Train crashes into buffer at city’s França station leaving 54 people injured, one seriously

A commuter train has crashed into a buffer at Barcelona’s França station leaving 54 people injured, one of them seriously.

Emergency services said the train was coming into the Catalan capital from the village of Sant Vicenç de Calders in Tarragona on the R2 line of the Rodalies commuter rail service.

The force of the crash, which happened at 7.15am local time on Friday, crumpled the front of the train against the buffer and detached a sheet of metal.

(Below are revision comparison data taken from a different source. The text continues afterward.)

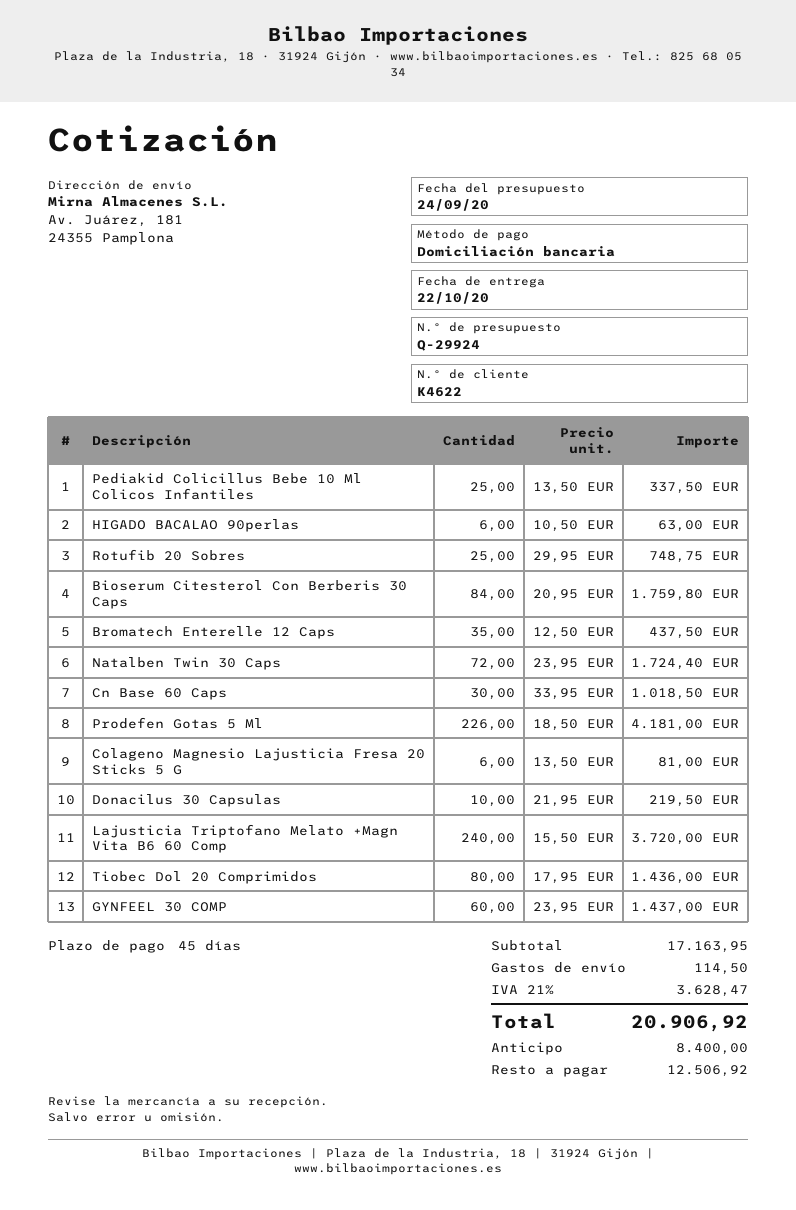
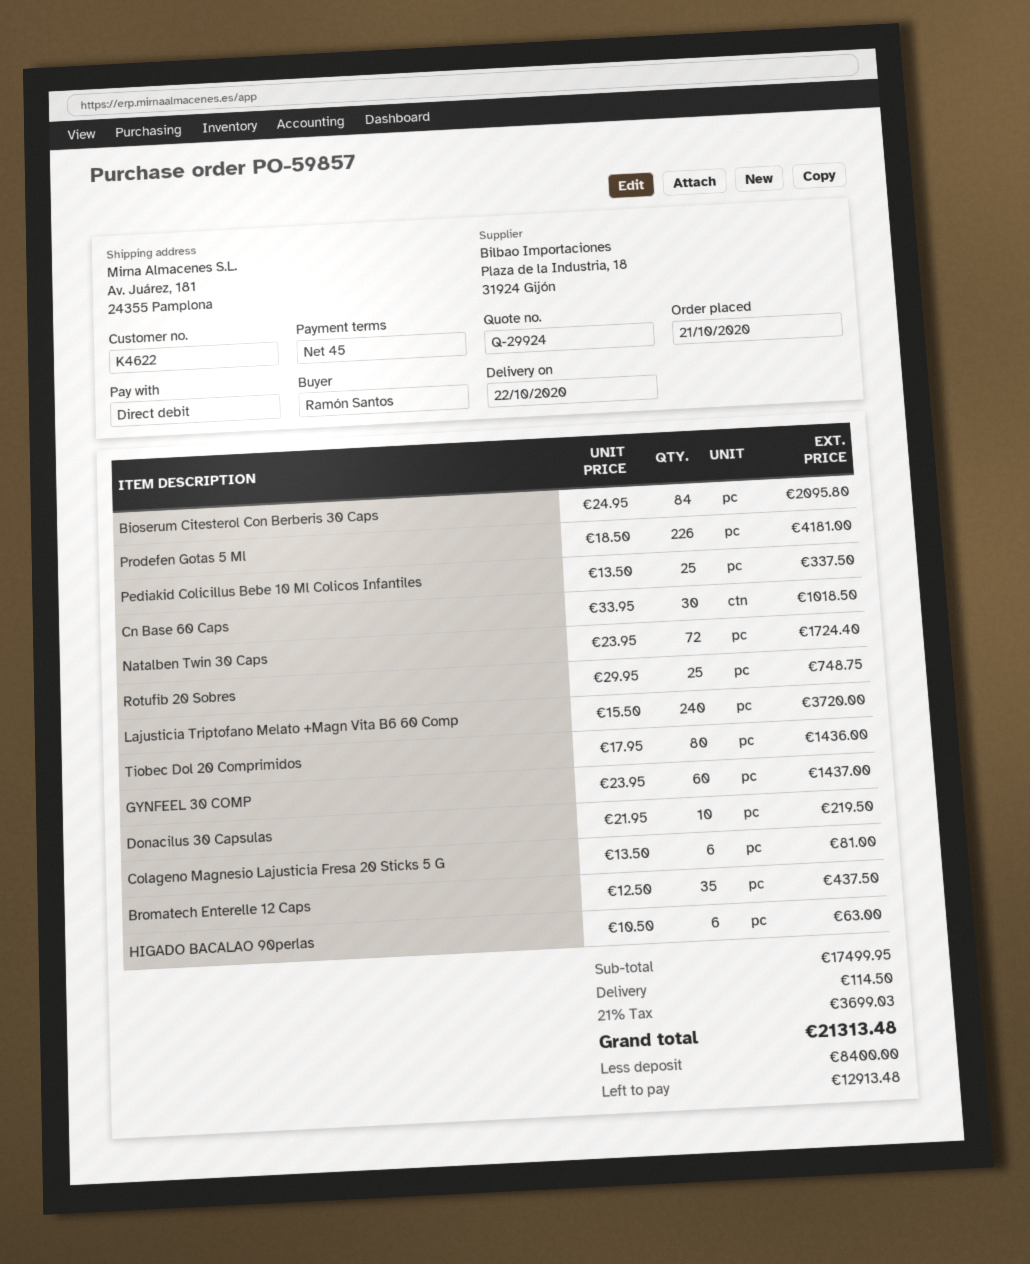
Bioserum Citesterol Con Berberis 30 Caps: 84 x 20.95 = 1759.80 -> 84 x 24.95 = 2095.80
subtotal: 17163.95 -> 17499.95
tax: 21% = 3628.47 -> 21% = 3699.03
total: 20906.92 -> 21313.48
balance: 12506.92 -> 12913.48

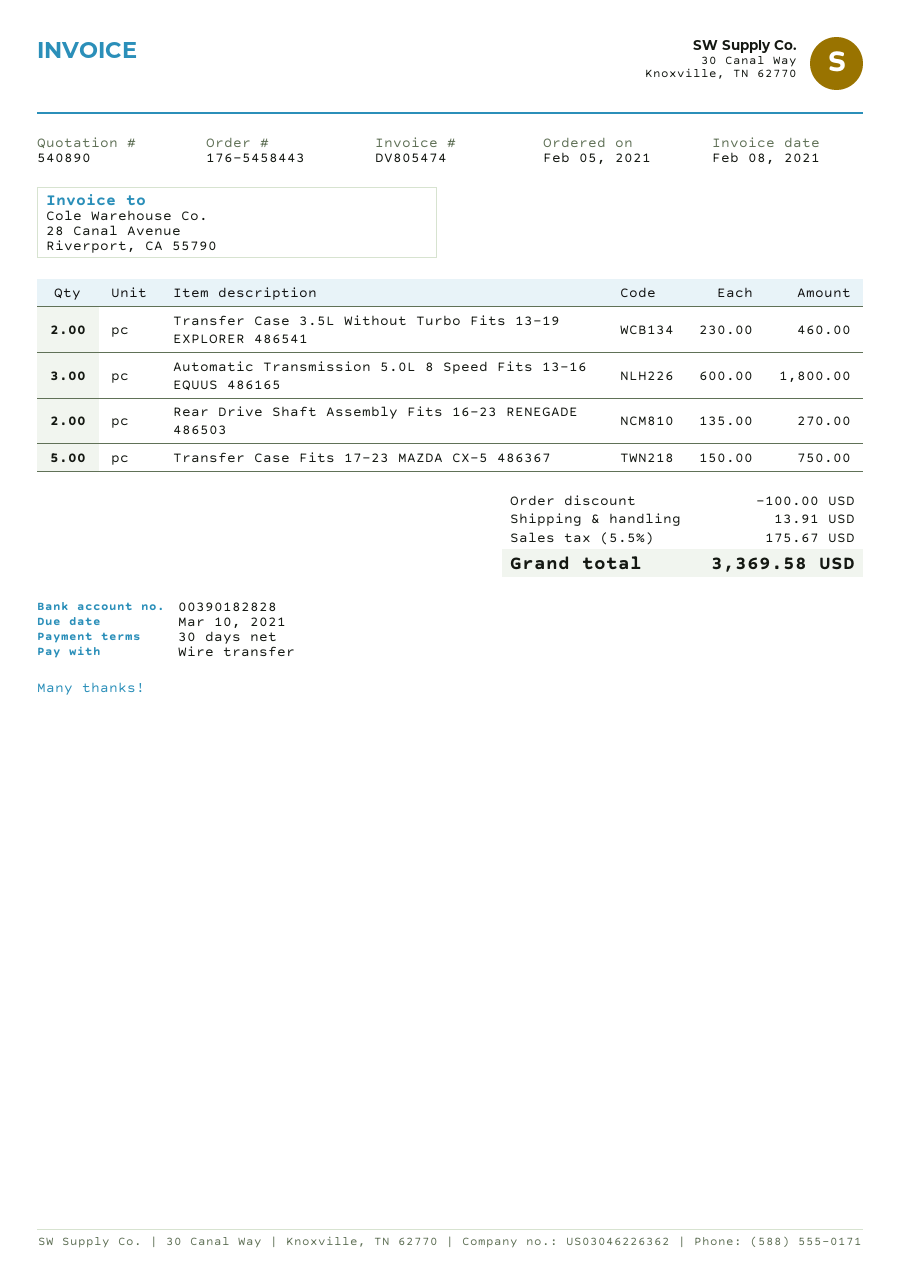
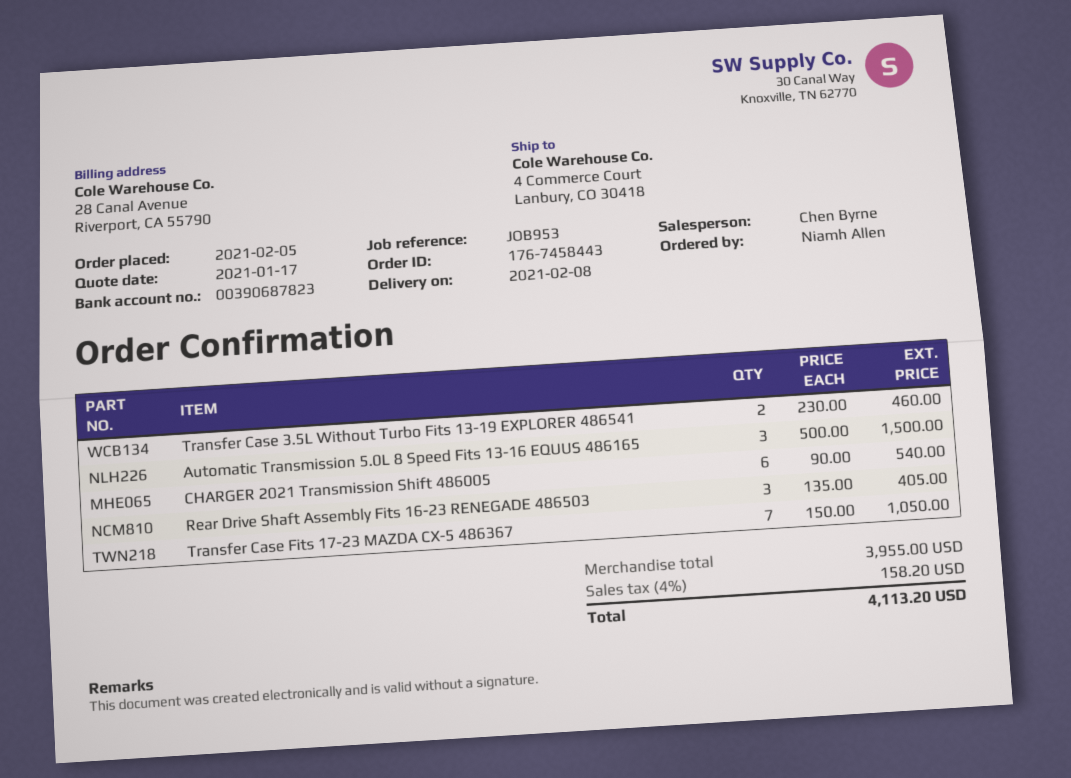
order number: 176-5458443 -> 176-7458443
bank account: 00390182828 -> 00390687823
Automatic Transmission 5.0L 8 Speed Fits 13-16 EQUUS 486165: 3 x 600.00 = 1800.00 -> 3 x 500.00 = 1500.00
Rear Drive Shaft Assembly Fits 16-23 RENEGADE 486503: 2 x 135.00 = 270.00 -> 3 x 135.00 = 405.00
Transfer Case Fits 17-23 MAZDA CX-5 486367: 5 x 150.00 = 750.00 -> 7 x 150.00 = 1050.00
CHARGER 2021 Transmission Shift 486005: none -> 6 x 90.00 = 540.00
discount: 100.00 -> none
shipping: 13.91 -> none
tax: 5.5% = 175.67 -> 4% = 158.20
total: 3369.58 -> 4113.20

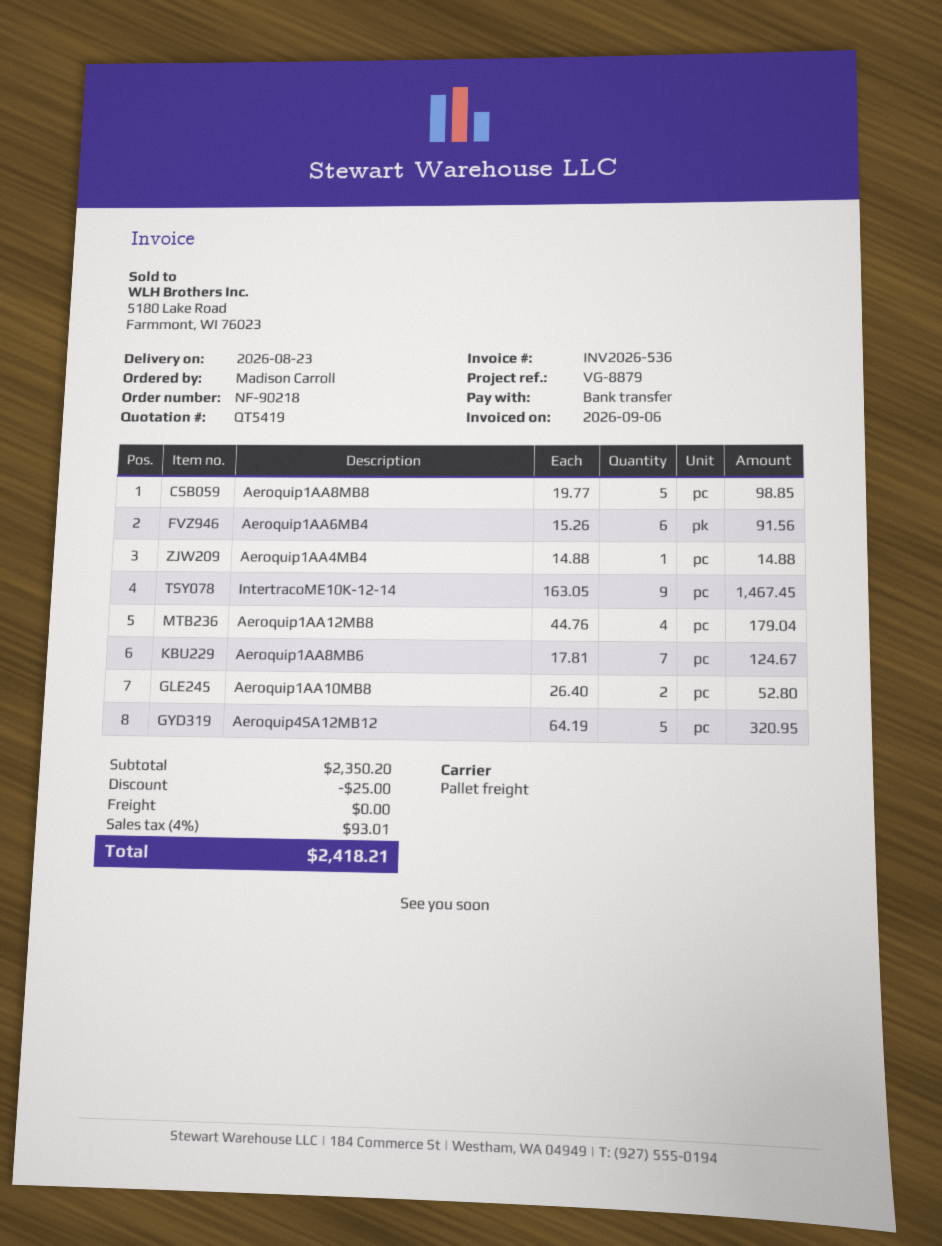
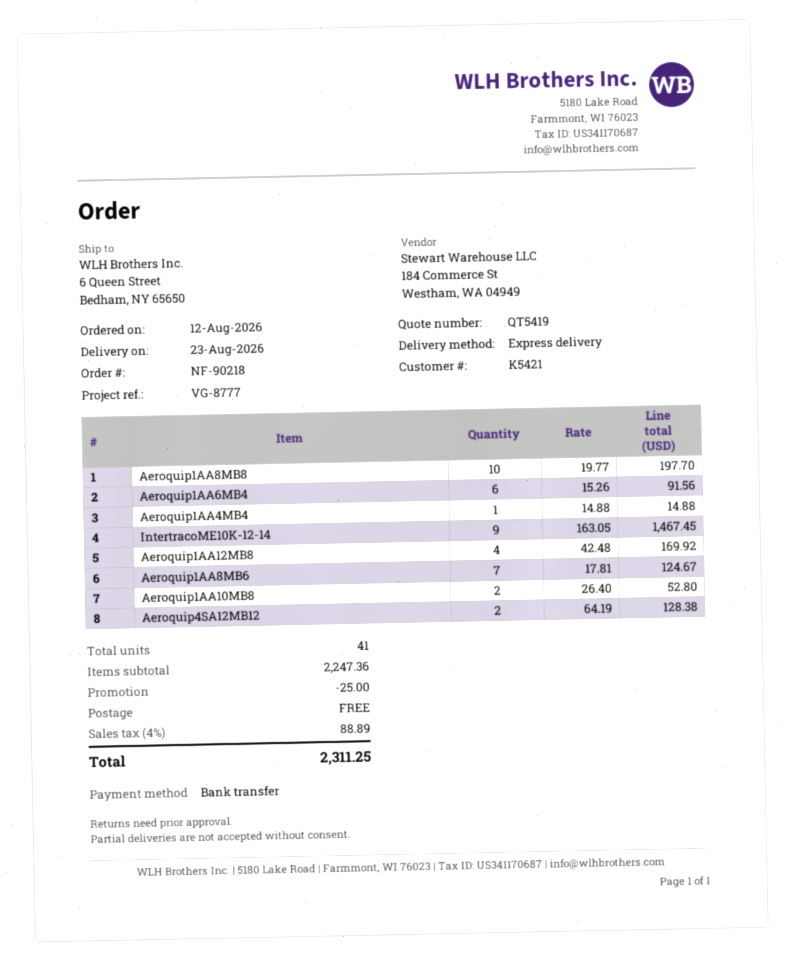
reference: VG-8879 -> VG-8777
shipping method: pallet freight -> express
Aeroquip1AA8MB8: 5 x 19.77 = 98.85 -> 10 x 19.77 = 197.70
Aeroquip1AA12MB8: 4 x 44.76 = 179.04 -> 4 x 42.48 = 169.92
Aeroquip4SA12MB12: 5 x 64.19 = 320.95 -> 2 x 64.19 = 128.38
subtotal: 2350.20 -> 2247.36
tax: 4% = 93.01 -> 4% = 88.89
total: 2418.21 -> 2311.25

Twenty of the injured, including the driver, were taken to hospital while paramedics treated others on the platform. Many of the passengers had been standing, ready to get off, when the train crashed, the Barcelona-based newspaper La Vanguardia reported.

One passenger told El País: “It felt like an earthquake but we were lucky.”

Pictures showed the driver’s cab partially covered with a blue tarpaulin.

Politicians including the Catalan president, Carles Puigdemont, and Barcelona’s mayor, Ada Colau, visited the scene shortly after the crash. Both tweeted their thanks to the emergency services.

Josep Rull, the Catalan minister for territory and sustainability, said he had spoken to the driver who was in shock, but said things would have been far worse had the train not been coming into the station at low speed.

The state-run railway company Adif said an investigation had been opened.